Blessures entre enfants et infraction pénale
Manon Fumey
1/20/20252 min read


Les coups de hochet portés par un enfant de 2 ans sur un autre enfant peuvent-ils être qualifiés d'infraction pénale ? C’est par l’affirmative que la Cour de cassation a répondu à cette question par un arrêt du 11 juillet 2024 (Cass. civ. 2, pourvoi n° 22-24.713), opérant ainsi un revirement de jurisprudence.
Les faits sont les suivants : Un nourrisson de 4 mois gardé chez une assistante maternelle subit un grave traumatisme crânien laissant subsister des séquelles considérables. L’assistante maternelle expliquera qu’un enfant âgé de 2 ans a frappé le nourrisson avec un hochet de dentition pendant qu’elle s’occupait d’un troisième enfant dans une autre pièce.
L’assistante maternelle est déclarée civilement responsable du dommage mais la demande de garantie dirigée contre son assureur est rejetée.
Les parents de la victime saisissent alors la Commission d'indemnisation des victimes d'infractions (CIVI), afin que leur enfant puisse être indemnisé par le Fonds de Garantie des Victimes (FGTI).
Au cours de la procédure, le FGTI soutient que le fait, pour un enfant de deux ans, de frapper un autre enfant avec un hochet de dentition, ne constitue, compte tenu de son âge, ni une maladresse pouvant revêtir le caractère matériel de l’infraction de blessures involontaires, ni un acte intentionnel pouvant revêtir le caractère matériel de l’infraction de violences volontaires.

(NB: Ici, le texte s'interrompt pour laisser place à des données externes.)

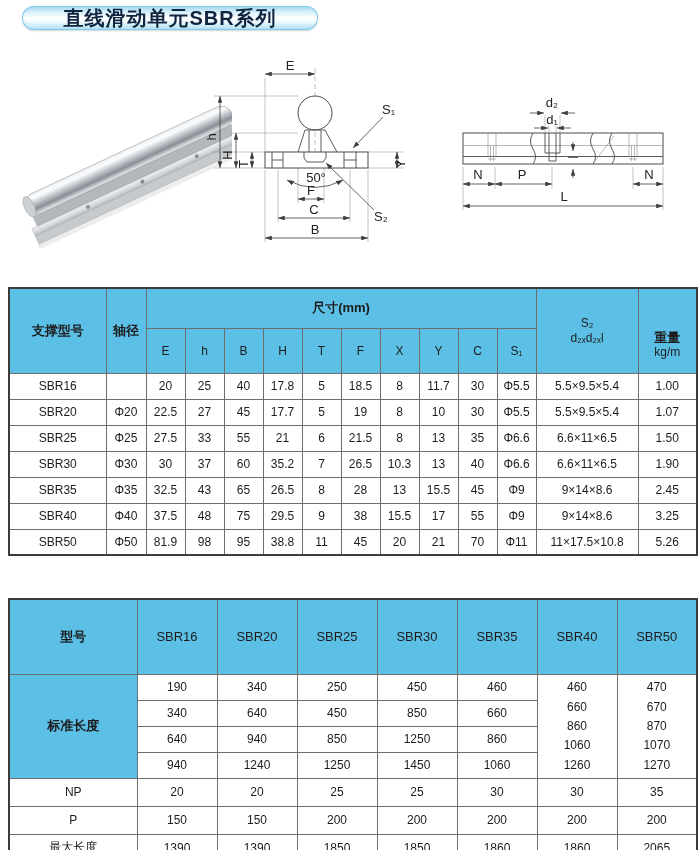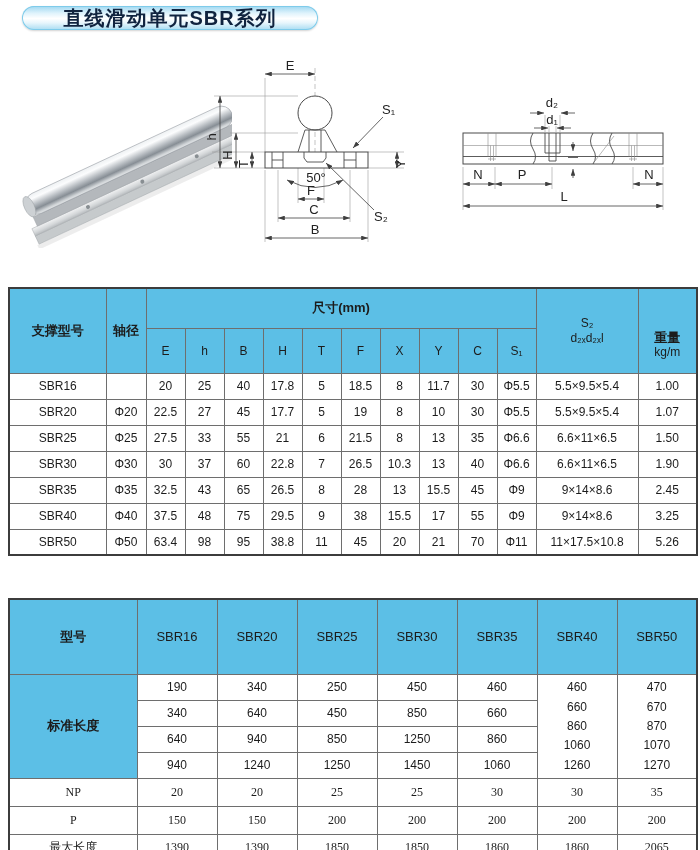--- a/index.html
+++ b/index.html
@@ -31,21 +31,21 @@
   }
   table{border:2px solid #3c3c3c;}
   thead th,.bluecell{background:#5cbfe6;}
   .cn{font-weight:bold;font-size:13px;margin-top:32px;}
   .t1 tr.h1{height:40px;}
   .t1 tr.h2{height:45px;}
   .t1 tbody tr{height:26px;}
   .t2 thead tr{height:75px;}
   .t2 thead th{font-size:13px;}
   .t2 tbody tr{height:26px;}
-  .t2 tbody tr.tall{height:28px;font-family:Liberation Serif, serif;}
+  .t2 tbody tr.tall{height:28px;}
   th .sub{line-height:15px;font-weight:normal;font-size:12px;}
   th .sub.cnl{font-weight:bold;font-size:13px;margin-top:28px;}
   td .stack{display:flex;flex-direction:column;justify-content:space-evenly;height:102px;}
 </style>
 </head>
 <body>
 
 <div class="title-pill">
   <span>直线滑动单元SBR系列</span>
 </div>
@@ -261,21 +261,21 @@
         <td>Φ6.6</td>
         <td>6.6×11×6.5</td>
         <td>1.50</td>
       </tr>
       <tr>
         <td>SBR30</td>
         <td>Φ30</td>
         <td>30</td>
         <td>37</td>
         <td>60</td>
-        <td>22.8</td>
+        <td>35.2</td>
         <td>7</td>
         <td>26.5</td>
         <td>10.3</td>
         <td>13</td>
         <td>40</td>
         <td>Φ6.6</td>
         <td>6.6×11×6.5</td>
         <td>1.90</td>
       </tr>
       <tr>
@@ -306,21 +306,21 @@
         <td>15.5</td>
         <td>17</td>
         <td>55</td>
         <td>Φ9</td>
         <td>9×14×8.6</td>
         <td>3.25</td>
       </tr>
       <tr>
         <td>SBR50</td>
         <td>Φ50</td>
-        <td>63.4</td>
+        <td>81.9</td>
         <td>98</td>
         <td>95</td>
         <td>38.8</td>
         <td>11</td>
         <td>45</td>
         <td>20</td>
         <td>21</td>
         <td>70</td>
         <td>Φ11</td>
         <td>11×17.5×10.8</td>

La Cour de cassation adopte toutefois une toute autre analyse et rejette son pourvoi, considérant que : « La Cour d'appel ayant mis en évidence le fait que Mme [F] [P], alors âgée de 4 mois, 𝐧𝐞 𝐩𝐨𝐮𝐯𝐚𝐢𝐭 𝐚𝐯𝐨𝐢𝐫 𝐬𝐮𝐛𝐢 𝐥𝐞𝐬 𝐛𝐥𝐞𝐬𝐬𝐮𝐫𝐞𝐬 𝐜𝐨𝐧𝐬𝐭𝐚𝐭𝐞́ 𝐞𝐬 𝐬𝐚𝐧𝐬 𝐥' 𝐢𝐧𝐭𝐞𝐫𝐯𝐞𝐧𝐭𝐢𝐨𝐧, 𝐯𝐨𝐥𝐨𝐧𝐭𝐚𝐢𝐫𝐞 𝐨𝐮 𝐧𝐨𝐧, 𝐝' 𝐮𝐧 𝐭𝐢𝐞𝐫𝐬 et ayant ainsi établi l'existence de faits présentant le caractère matériel de l'infraction de violences volontaires ou de blessures involontaires, rendant recevable la demande d’indemnisation devant la CIVI, 𝐩𝐞𝐮 𝐢𝐦𝐩𝐨𝐫𝐭𝐚𝐧𝐭 𝐥’ 𝐢𝐝𝐞𝐧𝐭𝐢𝐭𝐞́ 𝐝𝐞 𝐥𝐞𝐮𝐫 𝐚𝐮𝐭𝐞𝐮𝐫, elle a parfaitement motivé sa décision. »
La Cour de cassation revient ainsi sur sa jurisprudence du 13 juin 2019 (Cass. civ. 2e., 13 juin 2019, n°18-15.451), aux termes de laquelle elle avait jugé, concernant un enfant de 4 ans poussé par un autre enfant du même âge que, compte tenu de l’âge de l’auteur, les faits ne constituaient pas une maladresse ou imprudence pouvait constituer le caractère matériel de l’infraction de blessures involontaires.